#### THE INPUT

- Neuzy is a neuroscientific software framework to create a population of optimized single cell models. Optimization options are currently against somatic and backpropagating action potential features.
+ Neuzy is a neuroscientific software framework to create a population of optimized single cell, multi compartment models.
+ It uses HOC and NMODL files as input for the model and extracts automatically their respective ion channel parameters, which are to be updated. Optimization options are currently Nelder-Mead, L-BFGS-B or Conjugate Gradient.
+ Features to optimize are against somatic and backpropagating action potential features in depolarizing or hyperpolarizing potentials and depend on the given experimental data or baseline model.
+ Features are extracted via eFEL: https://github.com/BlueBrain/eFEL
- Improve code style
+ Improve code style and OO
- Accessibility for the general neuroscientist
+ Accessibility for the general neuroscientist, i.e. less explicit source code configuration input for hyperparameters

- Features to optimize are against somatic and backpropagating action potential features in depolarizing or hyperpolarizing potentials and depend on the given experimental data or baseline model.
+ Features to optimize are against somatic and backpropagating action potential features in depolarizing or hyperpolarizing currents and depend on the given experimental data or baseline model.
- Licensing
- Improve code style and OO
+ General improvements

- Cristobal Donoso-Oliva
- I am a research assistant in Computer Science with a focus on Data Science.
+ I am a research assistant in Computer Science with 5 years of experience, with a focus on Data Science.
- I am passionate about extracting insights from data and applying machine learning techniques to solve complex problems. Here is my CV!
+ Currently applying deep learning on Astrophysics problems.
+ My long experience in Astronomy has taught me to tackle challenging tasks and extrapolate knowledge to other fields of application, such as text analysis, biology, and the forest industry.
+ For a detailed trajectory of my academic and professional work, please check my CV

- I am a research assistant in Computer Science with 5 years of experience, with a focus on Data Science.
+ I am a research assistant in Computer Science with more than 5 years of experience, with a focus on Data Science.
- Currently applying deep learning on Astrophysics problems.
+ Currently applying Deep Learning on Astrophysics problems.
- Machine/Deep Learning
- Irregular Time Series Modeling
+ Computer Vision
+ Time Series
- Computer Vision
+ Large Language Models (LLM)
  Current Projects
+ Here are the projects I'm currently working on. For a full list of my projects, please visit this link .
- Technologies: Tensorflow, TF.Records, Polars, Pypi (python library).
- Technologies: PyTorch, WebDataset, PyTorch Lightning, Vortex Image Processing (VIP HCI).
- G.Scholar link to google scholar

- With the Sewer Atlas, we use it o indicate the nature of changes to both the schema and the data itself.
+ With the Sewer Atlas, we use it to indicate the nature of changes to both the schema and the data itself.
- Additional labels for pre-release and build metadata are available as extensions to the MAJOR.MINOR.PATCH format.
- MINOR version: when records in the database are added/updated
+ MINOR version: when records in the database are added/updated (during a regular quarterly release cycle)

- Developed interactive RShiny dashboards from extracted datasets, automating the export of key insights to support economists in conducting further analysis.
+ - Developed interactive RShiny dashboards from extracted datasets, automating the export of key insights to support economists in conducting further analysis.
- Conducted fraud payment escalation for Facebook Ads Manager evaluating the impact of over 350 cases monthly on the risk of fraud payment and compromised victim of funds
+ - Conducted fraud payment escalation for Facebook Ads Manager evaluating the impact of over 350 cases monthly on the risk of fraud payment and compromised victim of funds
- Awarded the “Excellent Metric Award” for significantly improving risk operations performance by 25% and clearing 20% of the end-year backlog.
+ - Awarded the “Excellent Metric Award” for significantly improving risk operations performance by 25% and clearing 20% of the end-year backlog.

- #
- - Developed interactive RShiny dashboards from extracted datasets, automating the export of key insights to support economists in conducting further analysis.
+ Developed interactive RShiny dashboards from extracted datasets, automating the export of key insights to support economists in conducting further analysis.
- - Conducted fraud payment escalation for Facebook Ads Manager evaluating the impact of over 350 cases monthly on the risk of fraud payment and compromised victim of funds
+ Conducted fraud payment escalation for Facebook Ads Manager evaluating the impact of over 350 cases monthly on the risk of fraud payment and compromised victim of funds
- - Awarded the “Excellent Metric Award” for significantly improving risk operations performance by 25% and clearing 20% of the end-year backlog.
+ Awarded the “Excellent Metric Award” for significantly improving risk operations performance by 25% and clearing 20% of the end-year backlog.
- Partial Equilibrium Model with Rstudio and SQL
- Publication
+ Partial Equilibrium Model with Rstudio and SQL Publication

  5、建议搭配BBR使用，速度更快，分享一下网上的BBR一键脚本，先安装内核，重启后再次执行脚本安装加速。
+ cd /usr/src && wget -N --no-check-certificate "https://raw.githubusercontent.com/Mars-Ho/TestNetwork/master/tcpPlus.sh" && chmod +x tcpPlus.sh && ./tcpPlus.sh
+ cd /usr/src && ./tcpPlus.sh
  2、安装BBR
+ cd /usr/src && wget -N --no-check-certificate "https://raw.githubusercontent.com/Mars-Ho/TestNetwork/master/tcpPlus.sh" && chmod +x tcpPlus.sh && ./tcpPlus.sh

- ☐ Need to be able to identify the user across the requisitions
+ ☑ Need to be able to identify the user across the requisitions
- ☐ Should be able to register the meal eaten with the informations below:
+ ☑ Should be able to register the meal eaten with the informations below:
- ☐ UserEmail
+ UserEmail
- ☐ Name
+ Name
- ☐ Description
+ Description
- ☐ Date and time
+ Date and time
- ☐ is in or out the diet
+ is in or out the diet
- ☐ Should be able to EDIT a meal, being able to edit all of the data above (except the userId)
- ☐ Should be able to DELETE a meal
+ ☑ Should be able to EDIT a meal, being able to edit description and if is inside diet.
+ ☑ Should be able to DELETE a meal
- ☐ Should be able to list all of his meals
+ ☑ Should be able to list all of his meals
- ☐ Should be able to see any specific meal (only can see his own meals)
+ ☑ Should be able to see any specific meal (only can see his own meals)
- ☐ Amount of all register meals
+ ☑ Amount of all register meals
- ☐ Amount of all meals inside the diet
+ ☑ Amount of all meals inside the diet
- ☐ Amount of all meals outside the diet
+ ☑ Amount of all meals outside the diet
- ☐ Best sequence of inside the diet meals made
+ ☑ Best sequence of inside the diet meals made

########

Only an exact copy of the entries above will do.

- Neuzy is a neuroscientific software framework to create a population of optimized single cell models. Optimization options are currently against somatic and backpropagating action potential features.
+ Neuzy is a neuroscientific software framework to create a population of optimized single cell, multi compartment models.
+ It uses HOC and NMODL files as input for the model and extracts automatically their respective ion channel parameters, which are to be updated. Optimization options are currently Nelder-Mead, L-BFGS-B or Conjugate Gradient.
+ Features to optimize are against somatic and backpropagating action potential features in depolarizing or hyperpolarizing potentials and depend on the given experimental data or baseline model.
+ Features are extracted via eFEL: https://github.com/BlueBrain/eFEL
- Improve code style
+ Improve code style and OO
- Accessibility for the general neuroscientist
+ Accessibility for the general neuroscientist, i.e. less explicit source code configuration input for hyperparameters

- Features to optimize are against somatic and backpropagating action potential features in depolarizing or hyperpolarizing potentials and depend on the given experimental data or baseline model.
+ Features to optimize are against somatic and backpropagating action potential features in depolarizing or hyperpolarizing currents and depend on the given experimental data or baseline model.
- Licensing
- Improve code style and OO
+ General improvements

- Cristobal Donoso-Oliva
- I am a research assistant in Computer Science with a focus on Data Science.
+ I am a research assistant in Computer Science with 5 years of experience, with a focus on Data Science.
- I am passionate about extracting insights from data and applying machine learning techniques to solve complex problems. Here is my CV!
+ Currently applying deep learning on Astrophysics problems.
+ My long experience in Astronomy has taught me to tackle challenging tasks and extrapolate knowledge to other fields of application, such as text analysis, biology, and the forest industry.
+ For a detailed trajectory of my academic and professional work, please check my CV

- I am a research assistant in Computer Science with 5 years of experience, with a focus on Data Science.
+ I am a research assistant in Computer Science with more than 5 years of experience, with a focus on Data Science.
- Currently applying deep learning on Astrophysics problems.
+ Currently applying Deep Learning on Astrophysics problems.
- Machine/Deep Learning
- Irregular Time Series Modeling
+ Computer Vision
+ Time Series
- Computer Vision
+ Large Language Models (LLM)
  Current Projects
+ Here are the projects I'm currently working on. For a full list of my projects, please visit this link .
- Technologies: Tensorflow, TF.Records, Polars, Pypi (python library).
- Technologies: PyTorch, WebDataset, PyTorch Lightning, Vortex Image Processing (VIP HCI).
- G.Scholar link to google scholar

- With the Sewer Atlas, we use it o indicate the nature of changes to both the schema and the data itself.
+ With the Sewer Atlas, we use it to indicate the nature of changes to both the schema and the data itself.
- Additional labels for pre-release and build metadata are available as extensions to the MAJOR.MINOR.PATCH format.
- MINOR version: when records in the database are added/updated
+ MINOR version: when records in the database are added/updated (during a regular quarterly release cycle)

- Developed interactive RShiny dashboards from extracted datasets, automating the export of key insights to support economists in conducting further analysis.
+ - Developed interactive RShiny dashboards from extracted datasets, automating the export of key insights to support economists in conducting further analysis.
- Conducted fraud payment escalation for Facebook Ads Manager evaluating the impact of over 350 cases monthly on the risk of fraud payment and compromised victim of funds
+ - Conducted fraud payment escalation for Facebook Ads Manager evaluating the impact of over 350 cases monthly on the risk of fraud payment and compromised victim of funds
- Awarded the “Excellent Metric Award” for significantly improving risk operations performance by 25% and clearing 20% of the end-year backlog.
+ - Awarded the “Excellent Metric Award” for significantly improving risk operations performance by 25% and clearing 20% of the end-year backlog.

- #
- - Developed interactive RShiny dashboards from extracted datasets, automating the export of key insights to support economists in conducting further analysis.
+ Developed interactive RShiny dashboards from extracted datasets, automating the export of key insights to support economists in conducting further analysis.
- - Conducted fraud payment escalation for Facebook Ads Manager evaluating the impact of over 350 cases monthly on the risk of fraud payment and compromised victim of funds
+ Conducted fraud payment escalation for Facebook Ads Manager evaluating the impact of over 350 cases monthly on the risk of fraud payment and compromised victim of funds
- - Awarded the “Excellent Metric Award” for significantly improving risk operations performance by 25% and clearing 20% of the end-year backlog.
+ Awarded the “Excellent Metric Award” for significantly improving risk operations performance by 25% and clearing 20% of the end-year backlog.
- Partial Equilibrium Model with Rstudio and SQL
- Publication
+ Partial Equilibrium Model with Rstudio and SQL Publication

  5、建议搭配BBR使用，速度更快，分享一下网上的BBR一键脚本，先安装内核，重启后再次执行脚本安装加速。
+ cd /usr/src && wget -N --no-check-certificate "https://raw.githubusercontent.com/Mars-Ho/TestNetwork/master/tcpPlus.sh" && chmod +x tcpPlus.sh && ./tcpPlus.sh
+ cd /usr/src && ./tcpPlus.sh
  2、安装BBR
+ cd /usr/src && wget -N --no-check-certificate "https://raw.githubusercontent.com/Mars-Ho/TestNetwork/master/tcpPlus.sh" && chmod +x tcpPlus.sh && ./tcpPlus.sh

- ☐ Need to be able to identify the user across the requisitions
+ ☑ Need to be able to identify the user across the requisitions
- ☐ Should be able to register the meal eaten with the informations below:
+ ☑ Should be able to register the meal eaten with the informations below:
- ☐ UserEmail
+ UserEmail
- ☐ Name
+ Name
- ☐ Description
+ Description
- ☐ Date and time
+ Date and time
- ☐ is in or out the diet
+ is in or out the diet
- ☐ Should be able to EDIT a meal, being able to edit all of the data above (except the userId)
- ☐ Should be able to DELETE a meal
+ ☑ Should be able to EDIT a meal, being able to edit description and if is inside diet.
+ ☑ Should be able to DELETE a meal
- ☐ Should be able to list all of his meals
+ ☑ Should be able to list all of his meals
- ☐ Should be able to see any specific meal (only can see his own meals)
+ ☑ Should be able to see any specific meal (only can see his own meals)
- ☐ Amount of all register meals
+ ☑ Amount of all register meals
- ☐ Amount of all meals inside the diet
+ ☑ Amount of all meals inside the diet
- ☐ Amount of all meals outside the diet
+ ☑ Amount of all meals outside the diet
- ☐ Best sequence of inside the diet meals made
+ ☑ Best sequence of inside the diet meals made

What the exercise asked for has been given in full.